Lesson 3: Correlated Errors Across States
Most polling models assume that polling errors in different states are partially independent. But in 2016, the errors were correlated — the polls underestimated Trump support in Wisconsin, Michigan, Pennsylvania, Ohio, Iowa, and several other states simultaneously.
When errors are correlated, the probability of a surprise outcome is much higher than any single poll's margin of error would suggest. FiveThirtyEight's model partially accounted for this correlation (which is one reason their forecast was more cautious at 71% rather than 98%). Models that assumed independence were the ones that gave Clinton 95%+ probabilities.
For Your Analysis
When you're conducting proportion inference — whether on polling data, survey results, or any other sample — ask yourself these questions:
- Is the sample truly random? If not, the margin of error formula understates the true uncertainty.
- Who might be missing from the sample? Nonresponse bias is the most common form of bias in surveys.
- Am I reporting the margin of error, or am I reporting a forecast? These are different things. A margin of error says "the true proportion is probably within this range." A forecast says "given this range, here's the probability of various outcomes."
- Am I treating a probability as a certainty? A 71% probability is not a prediction. Treat it as what it is — an acknowledgment of uncertainty, not a statement of certainty.
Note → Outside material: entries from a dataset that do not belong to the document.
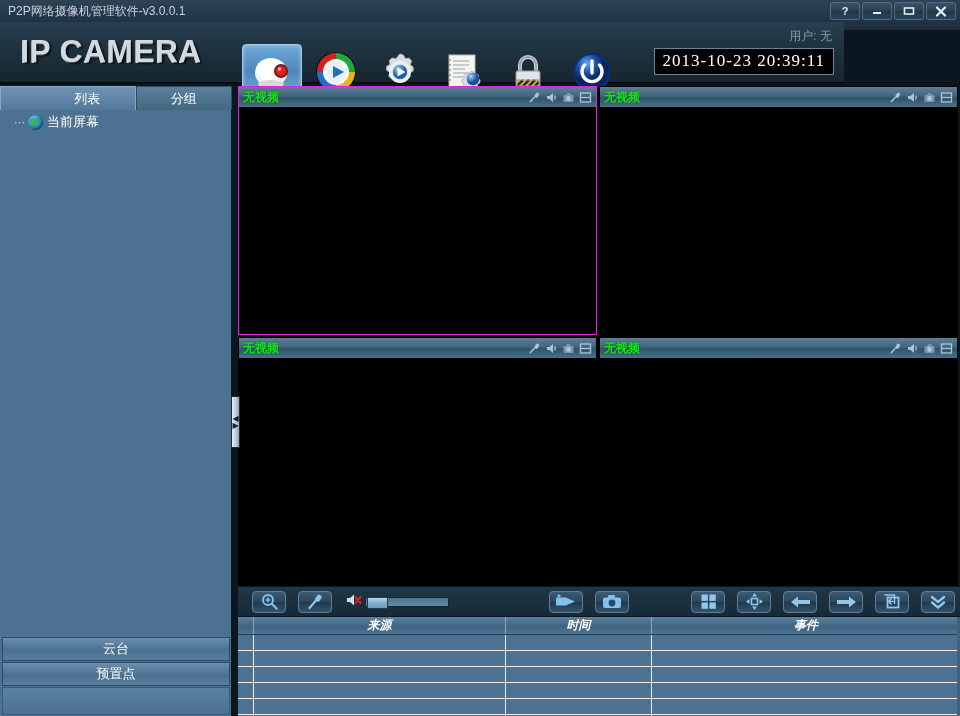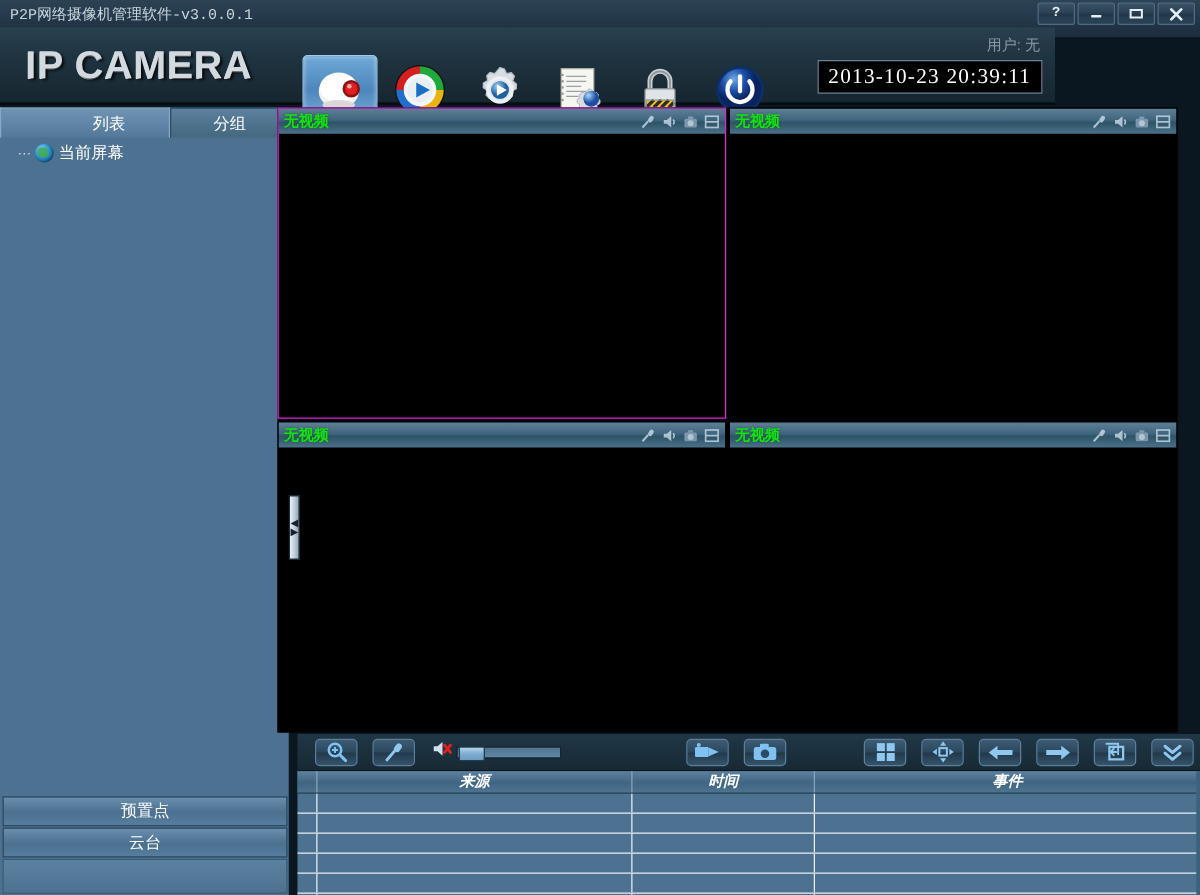--- a/index.html
+++ b/index.html
@@ -20,7 +20,6 @@
     position: absolute; left: 0; top: 0; width: 960px; height: 31px;
     background: linear-gradient(180deg,#2d4354 0%,#23384a 50%,#1b2d3d 100%);
     border-bottom: 1px solid #0a141c;
-    font-family: Liberation Mono, monospace;
   }
   .titlebar-text {
     position: absolute; left: 8px; top: 3px;

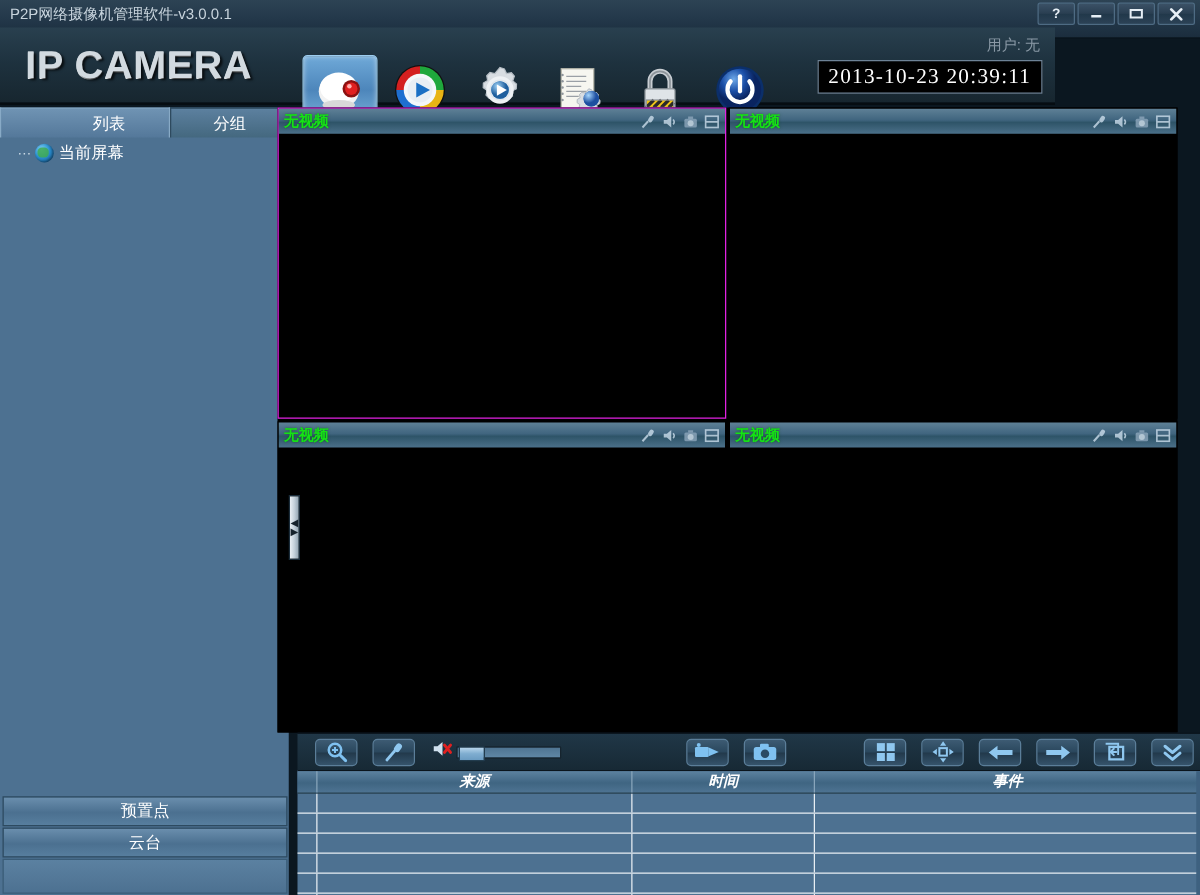--- a/index.html
+++ b/index.html
@@ -143,7 +143,7 @@
 
   
   .video-area {
-    position: absolute; left: 222px; top: 86px; width: 720px; height: 500px;
+    position: absolute; left: 238px; top: 86px; width: 720px; height: 500px;
     background: #000;
     text-align: center;
   }

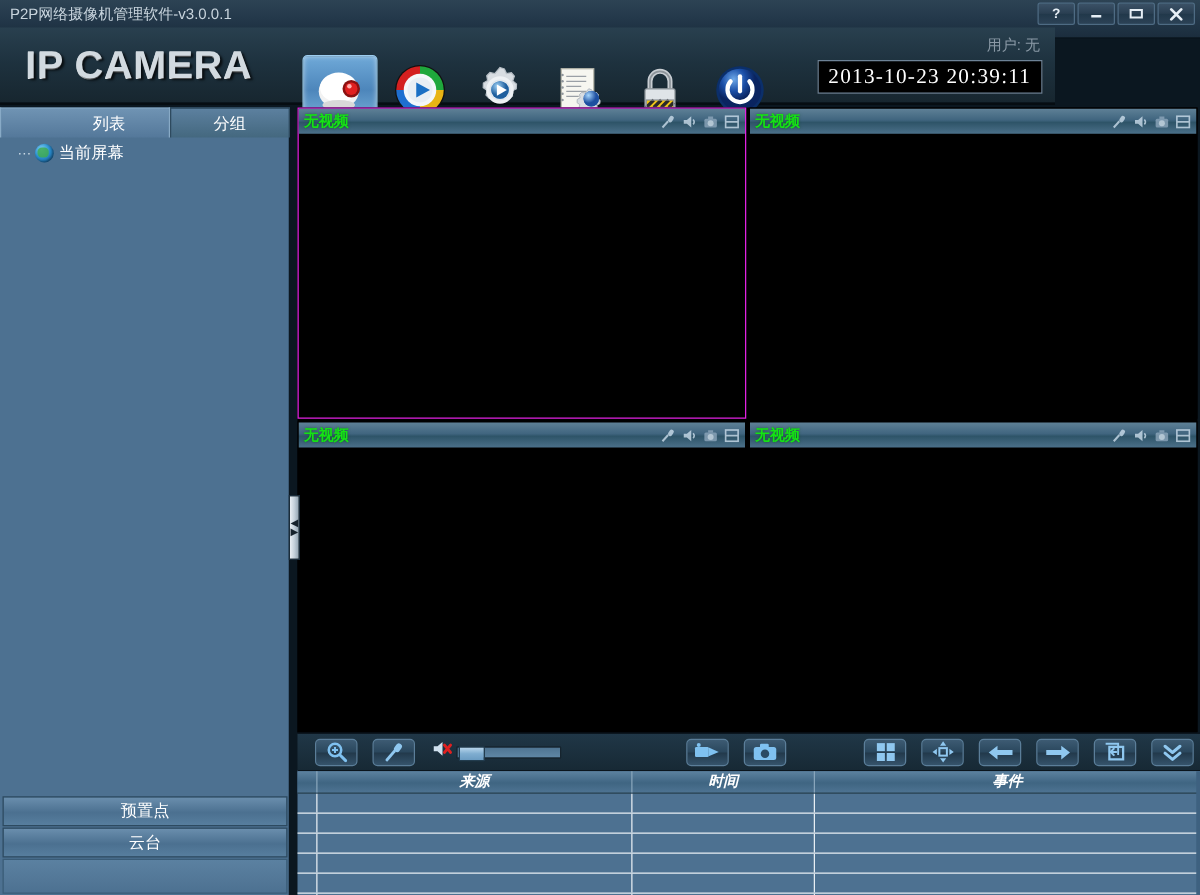--- a/index.html
+++ b/index.html
@@ -379,10 +379,10 @@
 
     <div class="sb-buttons">
       <div class="sb-btn">
+        <span>云台</span>
+      </div>
+      <div class="sb-btn">
         <span>预置点</span>
-      </div>
-      <div class="sb-btn">
-        <span>云台</span>
       </div>
       <div class="sb-blank"></div>
     </div>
Theme 4 Connection: Uncertainty Is Not Failure
The lesson of 2016 and 2020 is not that polls are useless — it's that uncertainty is real, and we need to take it seriously. A poll that says "52% ± 3%" is telling you something valuable: the true support level is probably between 49% and 55%. If you interpret that as "52% will definitely win," you're discarding the very information the poll is trying to give you.
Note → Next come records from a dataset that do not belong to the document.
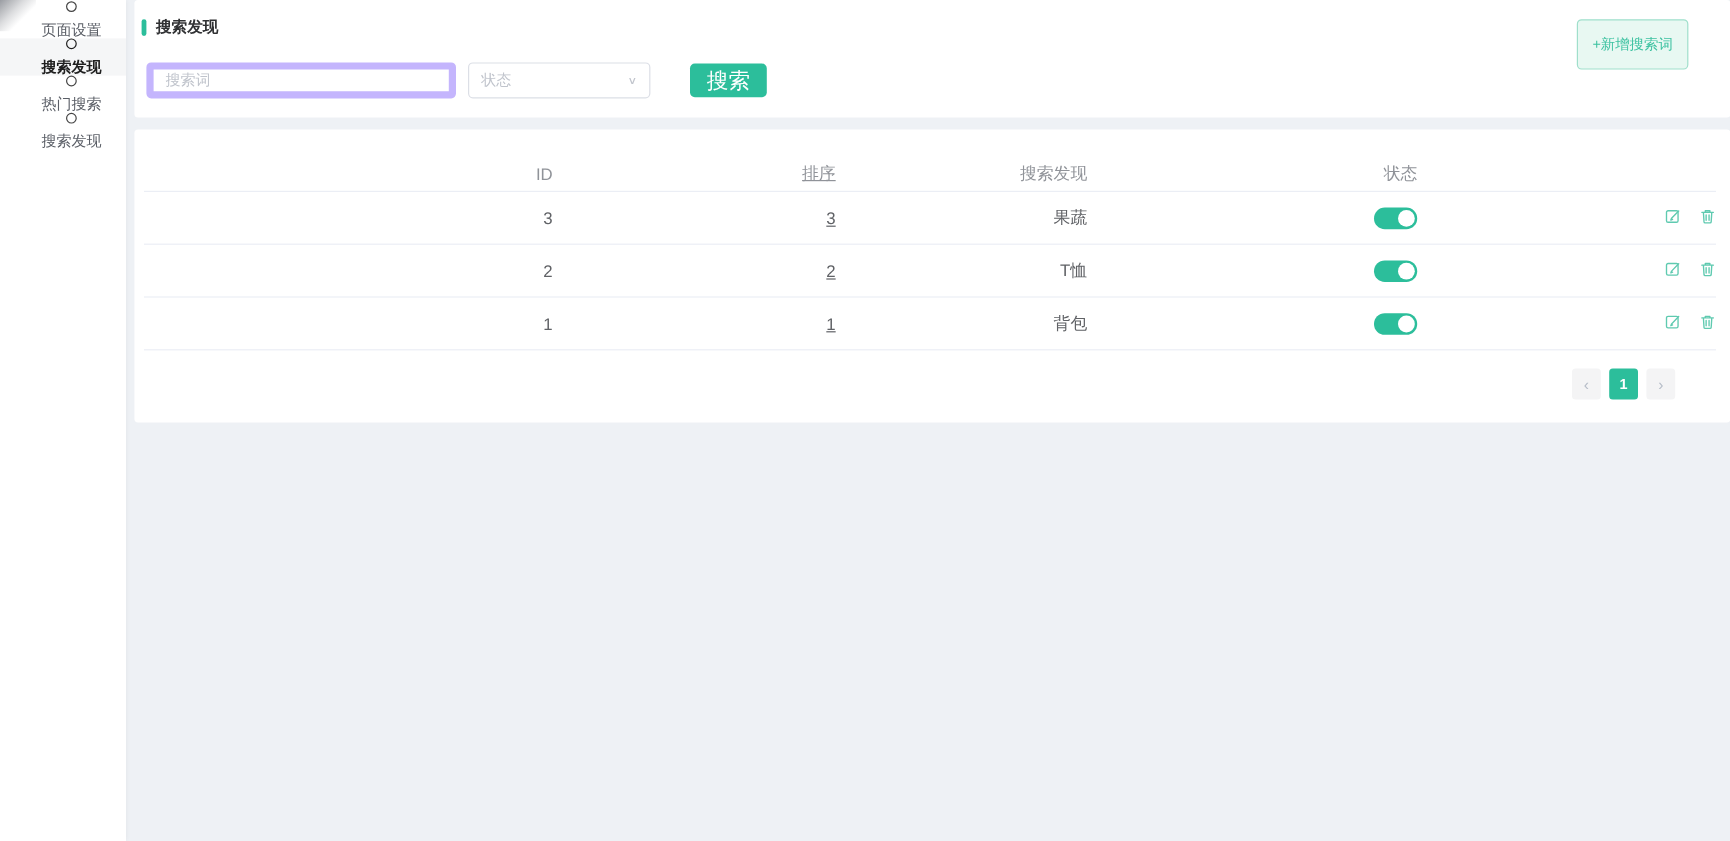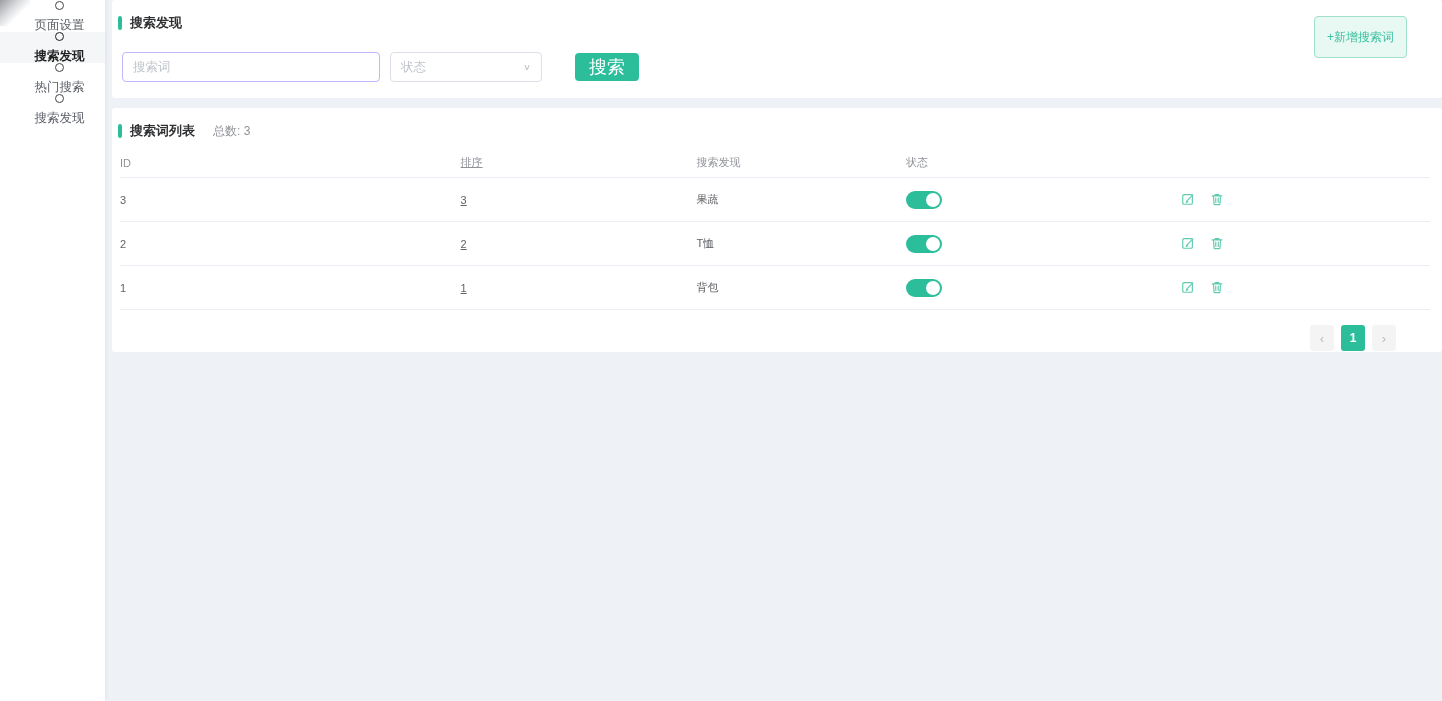--- a/index.html
+++ b/index.html
@@ -64,7 +64,7 @@
   
   .form-row { display:flex; align-items:center; margin:20px 0 0 4px; }
   .inp {
-    width:258px; height:30px; border:1px solid #c4b5fd; border-radius:4px;
+    width:258px; height:30px; border:6px solid #c4b5fd; border-radius:4px;
     padding:0 10px; font-size:12.5px; color:#606266; background:#fff;
     font-family:inherit; outline:none;
   }

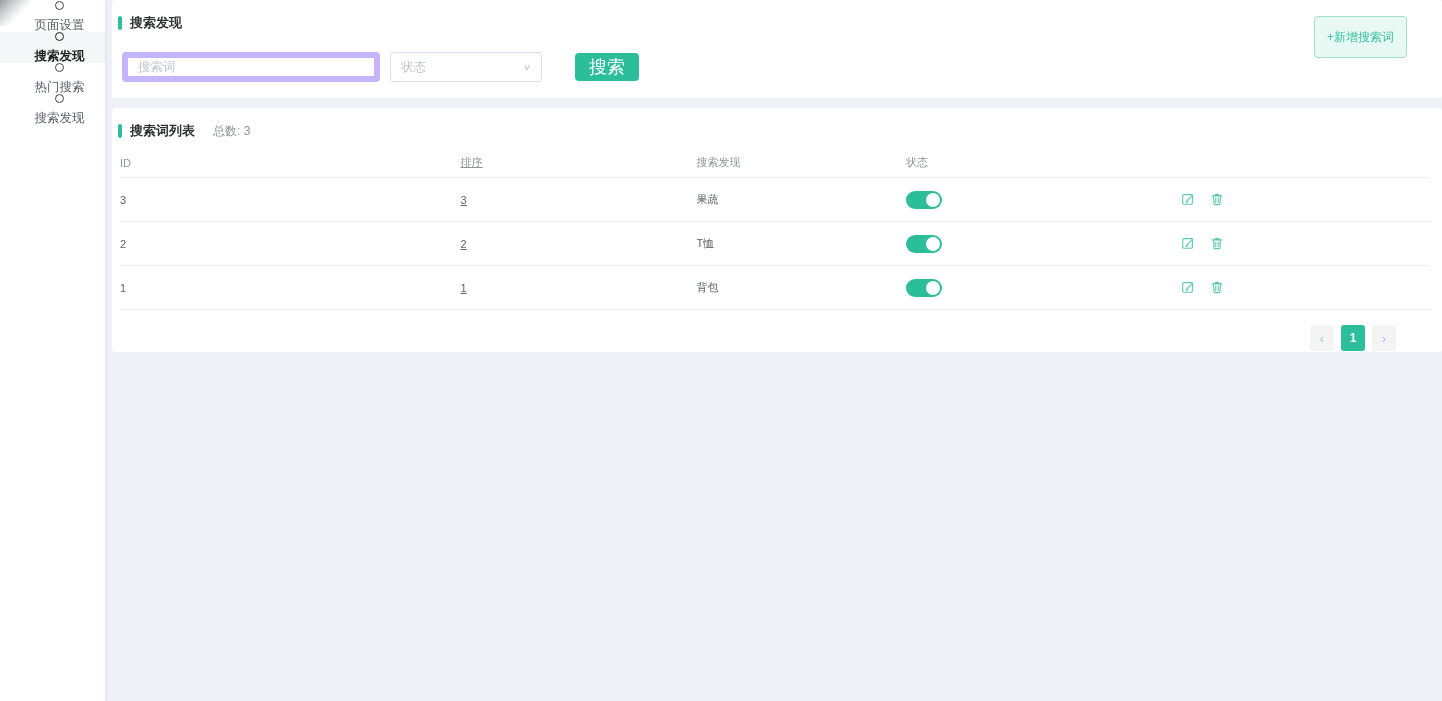--- a/index.html
+++ b/index.html
@@ -165,11 +165,6 @@
   </div>
 
   <div class="card table-card">
-    <div class="section-title">
-      <span class="accent-bar"></span>
-      <span class="ttl">搜索词列表</span>
-      <span class="total">总数: 3</span>
-    </div>
 
     <div class="tbl">
       <div class="trow thead">

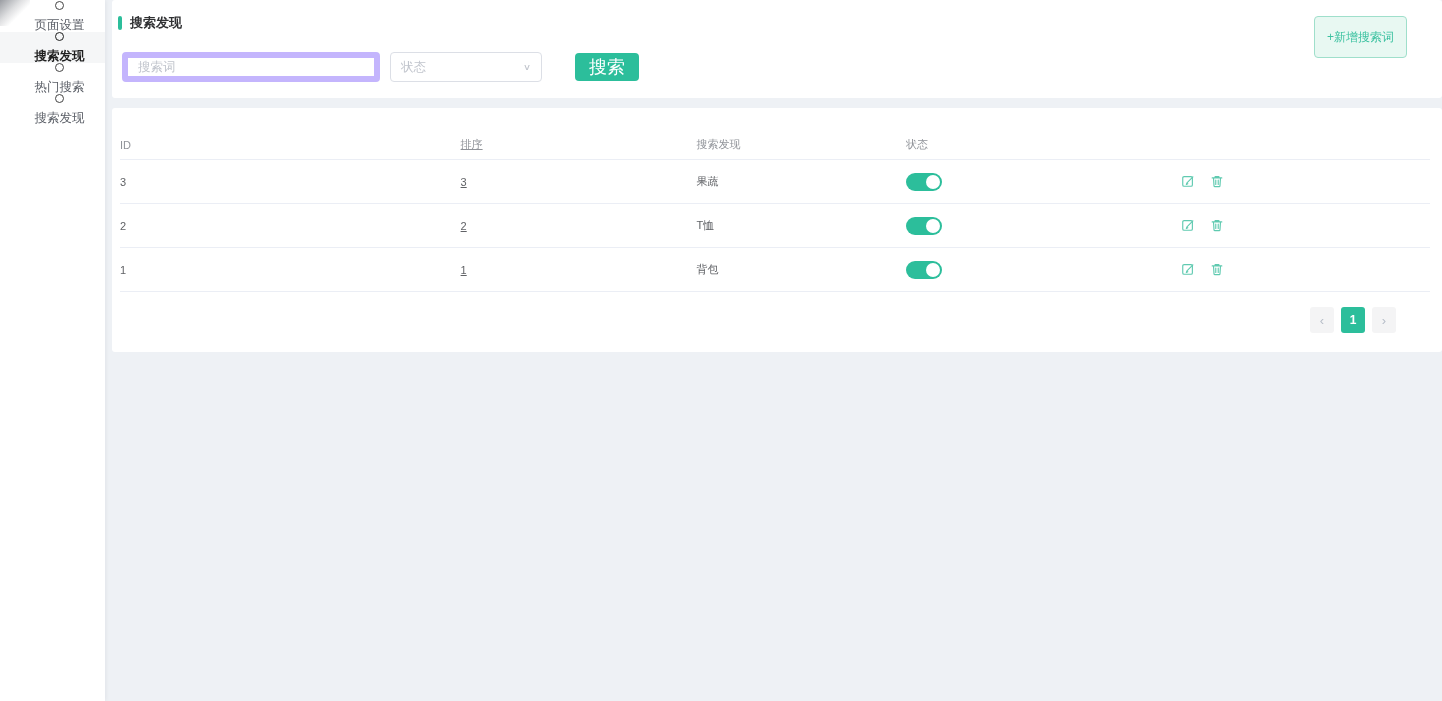--- a/index.html
+++ b/index.html
@@ -89,7 +89,7 @@
   
   .tbl { margin:8px 12px 0 2px; }
   .trow { display:flex; align-items:center; }
-  .trow .c { text-align:left; font-size:11px; }
+  .trow .c { text-align:right; font-size:14px; }
   .c1 { width:26%; } .c2 { width:18%;text-decoration:underline; } .c3 { width:16%; } .c4 { width:21%; } .c5 { width:19%; }
   .thead { height:30px; color:#909399; border-bottom:1px solid #ebeef5; }
   .thead .c { font-weight:500; }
The margin of error is not a failure of the polling method. It's the poll being honest about what it doesn't know. The failure in 2016 wasn't the margin of error — it was people ignoring it.
Discussion Questions
-
After 2016, some commentators argued that polls should be abolished because they're "always wrong." Based on your understanding of proportion inference, evaluate this argument.
-
FiveThirtyEight gave Trump a 29% chance of winning. HuffPost gave him a 2% chance. Both used polling data. Why were their forecasts so different? (Hint: the difference was in how they modeled correlated errors and uncertainty.)
-
If you were designing a poll for the 2028 presidential election, what changes would you make based on the lessons of 2016 and 2020? Consider sampling methods, weighting, and how you would communicate the results.
-
A politician says: "The polls had me down 5 points, and I won by 2 — the polls were completely wrong." Is a 7-point error "completely wrong" in the context of what you know about margins of error and bias? How would you respond?